Friday 12 Feb 2015
On Friday morning we received a text message from the dive shop to say that our snorkelling trip to the Solitary Islands had been cancelled due to a swell whipped up by high winds off the coast. This was an intimation of dangerous weather conditions than would a week later culminate in a tropical cyclone that devastated Fiji (Cyclone Winston).
With our planned trip cancelled, we drove into the CBD to buy food for lunch and dinner at the Happy Frog, which is one of several businesses in town that cater to vegetarians and vegans. We then drove to Bruxner Park Flora Reserve on the edge of Ulidarra National park.
The turnoff to Bruxner Park Road is only 5km North of Coffs Harbour (look for the sign to Sealy Lookout, a short distance north from the Big Banana, directly opposite turnoff to Korora). We first went to Korora Lookout, which has lovely views of Coffs Harbour and surrounds. We then moved on to the new Forest Sky Pier at Sealy lookout which affords even more amazing views of the district: you can see down the coast for about 100 km.
We discovered that the names for roads and walking paths are different on the tourist brochures to those on the ground, possibly due to new works in the area. Our chosen walk—End Peak Track—was closed due to these works, so we drove to Halfway Creek Picnic area in the hope of picking up a different track.
When we arrived at the picnic area, we found our passage barred by a vast spider web with a huge orb-weaver in the centre of it. We have seen some big orb-weavers in our time, but this one took the prize; and because it was close to ground level, we could get close to her. It was difficult to get a clear shot of Her Highness, but we did our best.
We discovered one of the walking tracks a short distance down Bruxner Park Rd. A clump of weeds gave the location away. We had to be careful crossing the road because the area seemed to be popular with dickheads who speed. We picked up one of the rainforest loop walks, and enjoyed the quiet seclusion whilst fending off tenacious leeches. There were some interesting remnants of the logging industry along the track, and some of the trees bore signs with their botanical names, and other information.

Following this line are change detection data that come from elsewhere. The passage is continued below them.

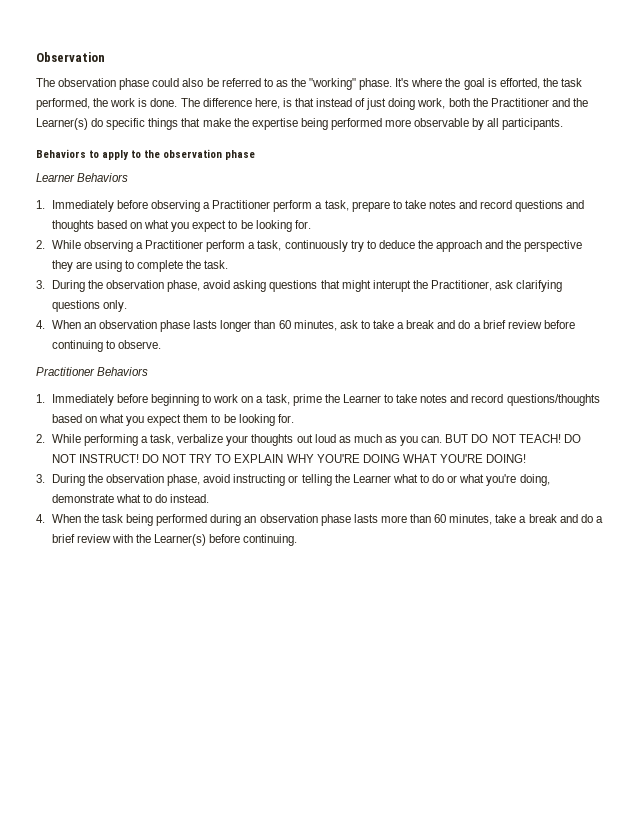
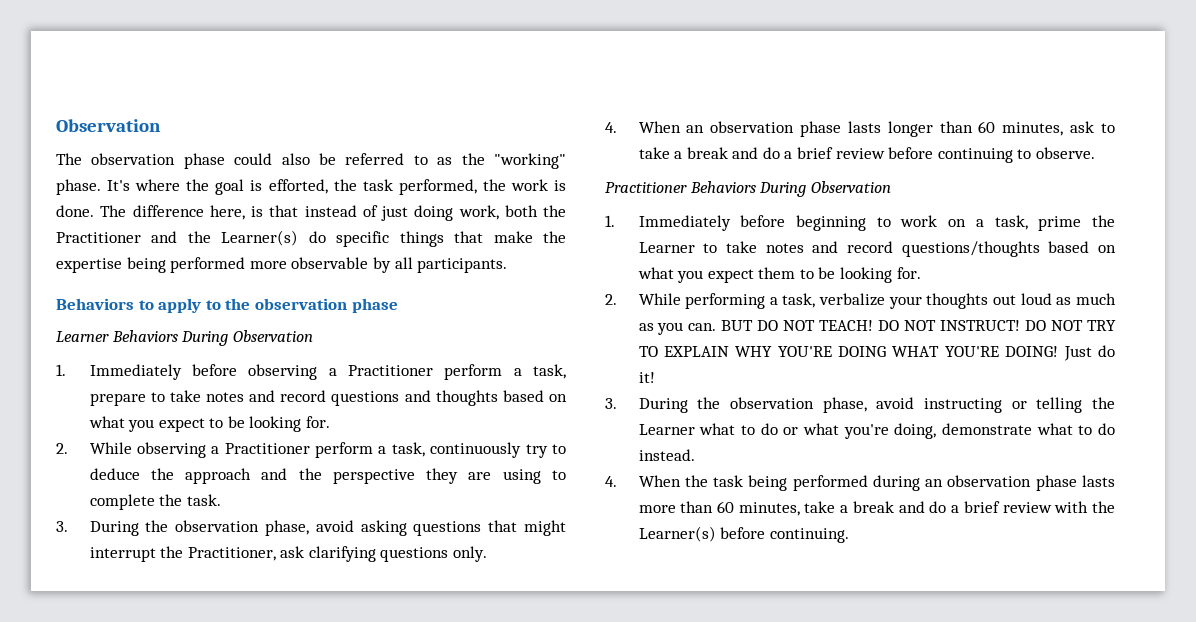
- Learner Behaviors
+ Learner Behaviors During Observation
- 3. During the observation phase, avoid asking questions that might interupt the Practitioner, ask clarifying questions only.
+ 3. During the observation phase, avoid asking questions that might interrupt the Practitioner, ask clarifying questions only.
- Practitioner Behaviors
+ Practitioner Behaviors During Observation
+ Just do it!

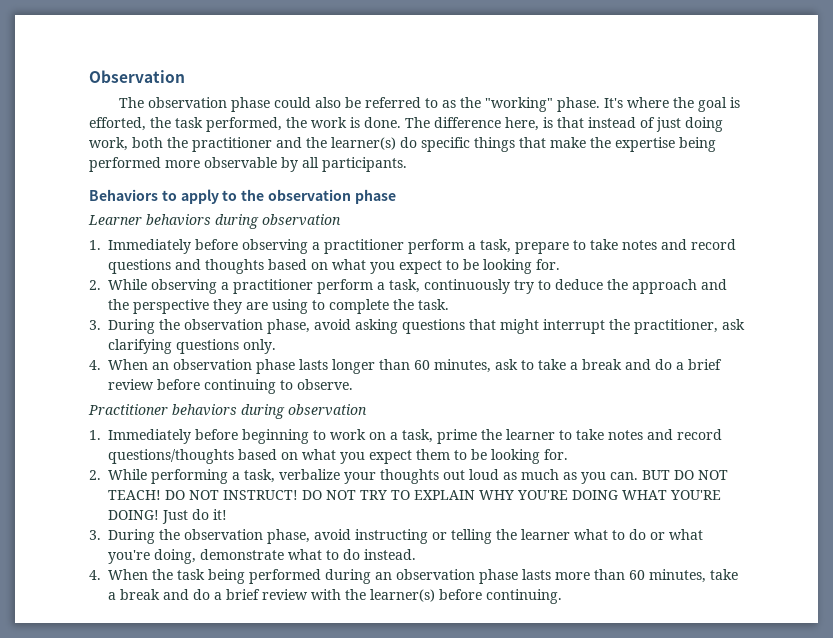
- The difference here, is that instead of just doing work, both the Practitioner and the Learner(s) do specific things that make the expertise being performed more observable by all participants.
+ The difference here, is that instead of just doing work, both the practitioner and the learner(s) do specific things that make the expertise being performed more observable by all participants.
- Learner Behaviors During Observation
+ Learner behaviors during observation
- 1. Immediately before observing a Practitioner perform a task, prepare to take notes and record questions and thoughts based on what you expect to be looking for.
+ 1. Immediately before observing a practitioner perform a task, prepare to take notes and record questions and thoughts based on what you expect to be looking for.
- 2. While observing a Practitioner perform a task, continuously try to deduce the approach and the perspective they are using to complete the task.
+ 2. While observing a practitioner perform a task, continuously try to deduce the approach and the perspective they are using to complete the task.
- 3. During the observation phase, avoid asking questions that might interrupt the Practitioner, ask clarifying questions only.
+ 3. During the observation phase, avoid asking questions that might interrupt the practitioner, ask clarifying questions only.
- Practitioner Behaviors During Observation
+ Practitioner behaviors during observation
- 1. Immediately before beginning to work on a task, prime the Learner to take notes and record questions/thoughts based on what you expect them to be looking for.
+ 1. Immediately before beginning to work on a task, prime the learner to take notes and record questions/thoughts based on what you expect them to be looking for.
- 3. During the observation phase, avoid instructing or telling the Learner what to do or what you're doing, demonstrate what to do instead.
+ 3. During the observation phase, avoid instructing or telling the learner what to do or what you're doing, demonstrate what to do instead.
- 4. When the task being performed during an observation phase lasts more than 60 minutes, take a break and do a brief review with the Learner(s) before continuing.
+ 4. When the task being performed during an observation phase lasts more than 60 minutes, take a break and do a brief review with the learner(s) before continuing.

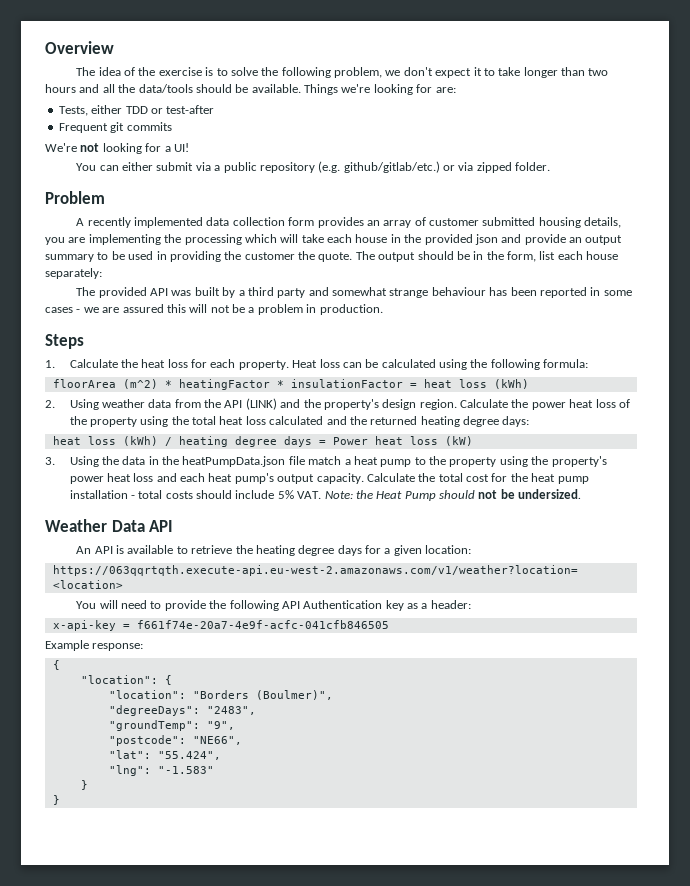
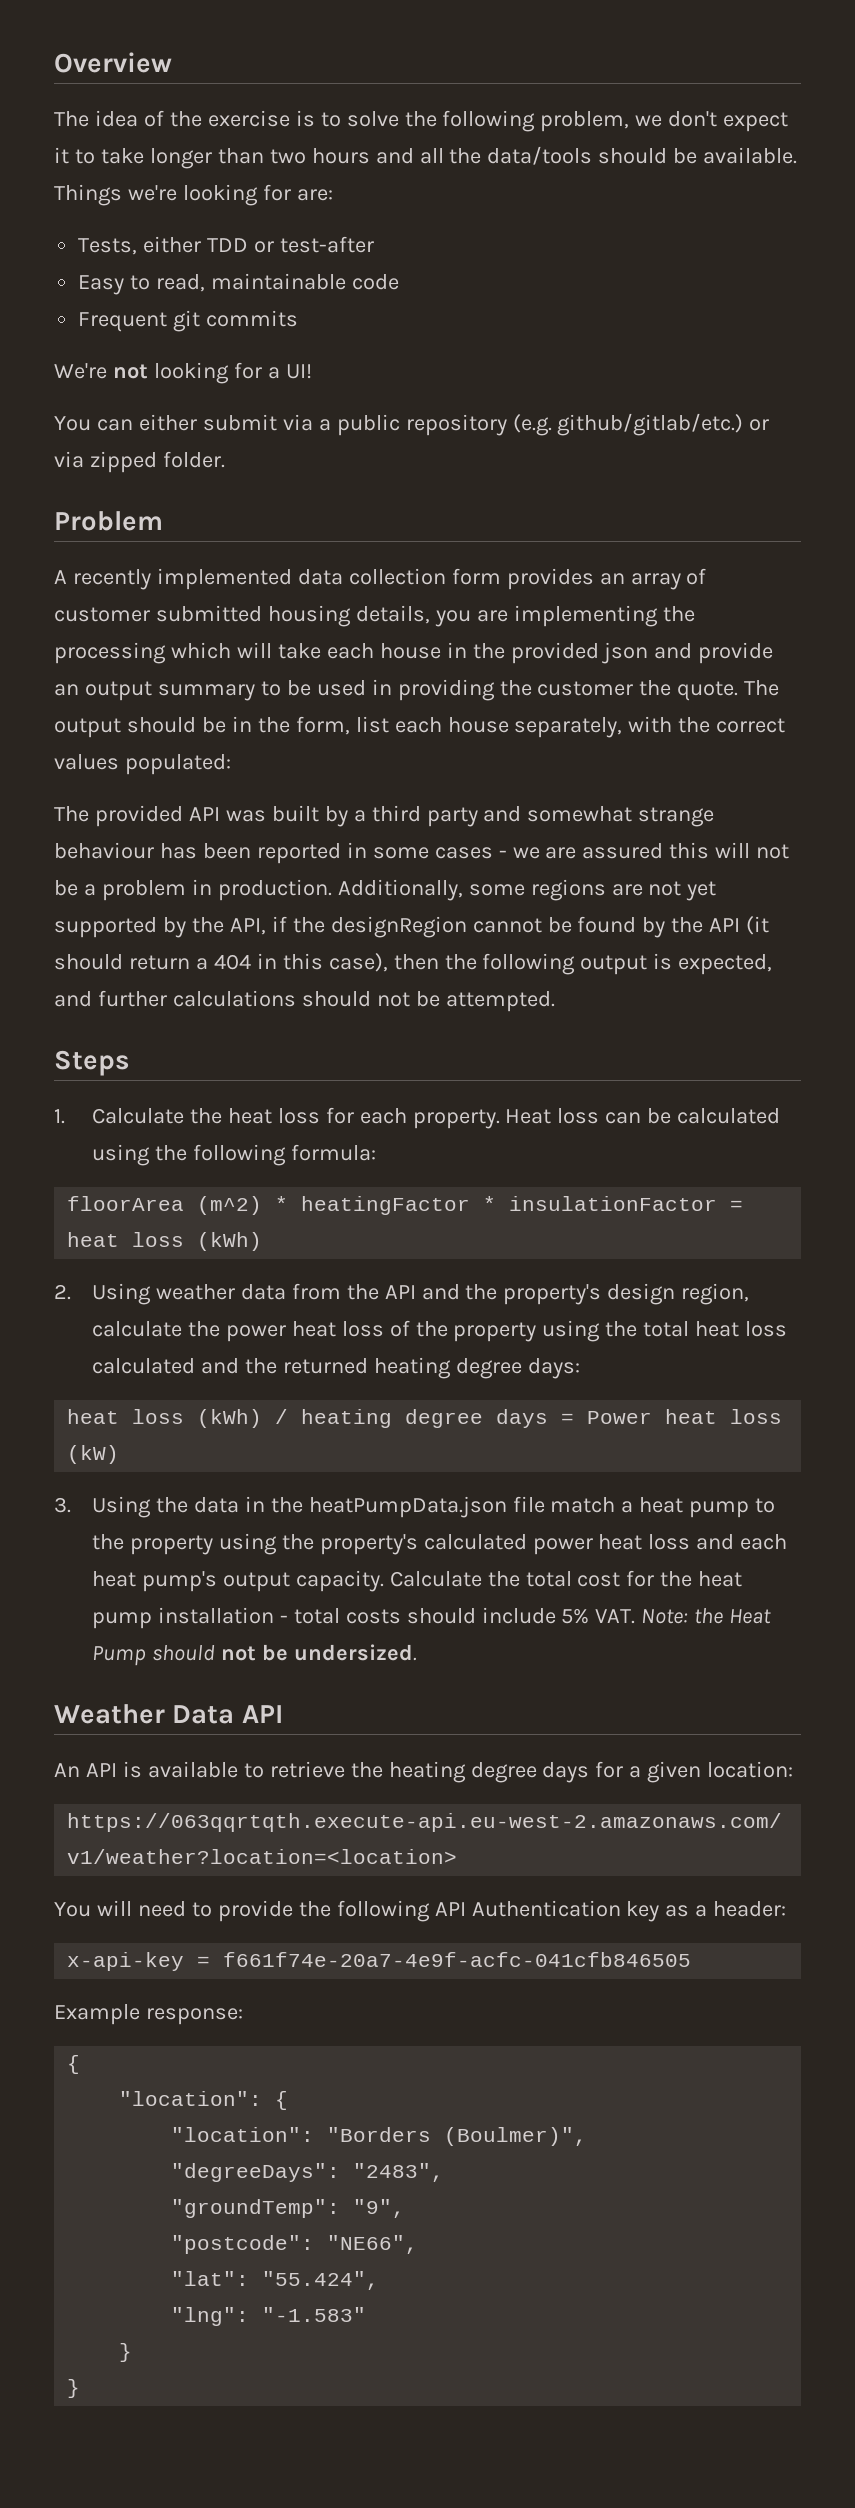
+ Easy to read, maintainable code
- The output should be in the form, list each house separately:
+ The output should be in the form, list each house separately, with the correct values populated:
+ Additionally, some regions are not yet supported by the API, if the designRegion cannot be found by the API (it should return a 404 in this case), then the following output is expected, and further calculations should not be attempted.
- 2. Using weather data from the API (LINK) and the property's design region. Calculate the power heat loss of the property using the total heat loss calculated and the returned heating degree days:
+ 2. Using weather data from the API and the property's design region, calculate the power heat loss of the property using the total heat loss calculated and the returned heating degree days:
- 3. Using the data in the heatPumpData.json file match a heat pump to the property using the property's power heat loss and each heat pump's output capacity.
+ 3. Using the data in the heatPumpData.json file match a heat pump to the property using the property's calculated power heat loss and each heat pump's output capacity.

Around the middle of the walk we stumbled on a beautiful dry creek bed with a couple of benches where you could sit and admire the surrounds. Some of the Strangler Figs had reached awesome heights, and you could walk inside them and look up into the soaring void that their host once occupied.
Towards the end of the walk, while we were trying to double back to the point we entered the forest, we found our way blocked by a fallen bridge. This explained the complete absence of other walkers. Luckily the “bridge” was a just several logs felled over a stream. We managed to get across without falling into anything moist.
After a couple of hours in the forest we returned to the picnic area and touched base again with Her Highness, who continued to suck my attention into a vortex of horror and fascination. As we had lunch, we got a call from Ruby who told us that she had been offered a rental property at Sawtell, the next main settlement south of Coffs Harbour. We were excited for her and amazed that we had received a call in the middle of a rainforest, when we had struggled to get phone reception in the heart of Coffs Harbour where we were staying.
Following our usual pattern, towards the end of the day we emerged from the rainforest and spilled onto one of the local beaches. We chose Diggers Beach, and swam at the far north end to avoid the surf boards. The waves were excellent for body surfing.
After a swim, we walked to the south end of the beach and discovered a small cove beyond with nude bathers. Susie decided to curtail her photography at the rocky threshold.
When we returned to Coffs Harbour we bought a bottle of champagne and assembled a picnic dinner. We met Ruby on beach next to the Jetty, had a celebratory drink and meal, and walked along Jetty in the darkness of evening.
Back in the motel, we watched a soccer game on the TV, which was a cherry on top of an excellent day.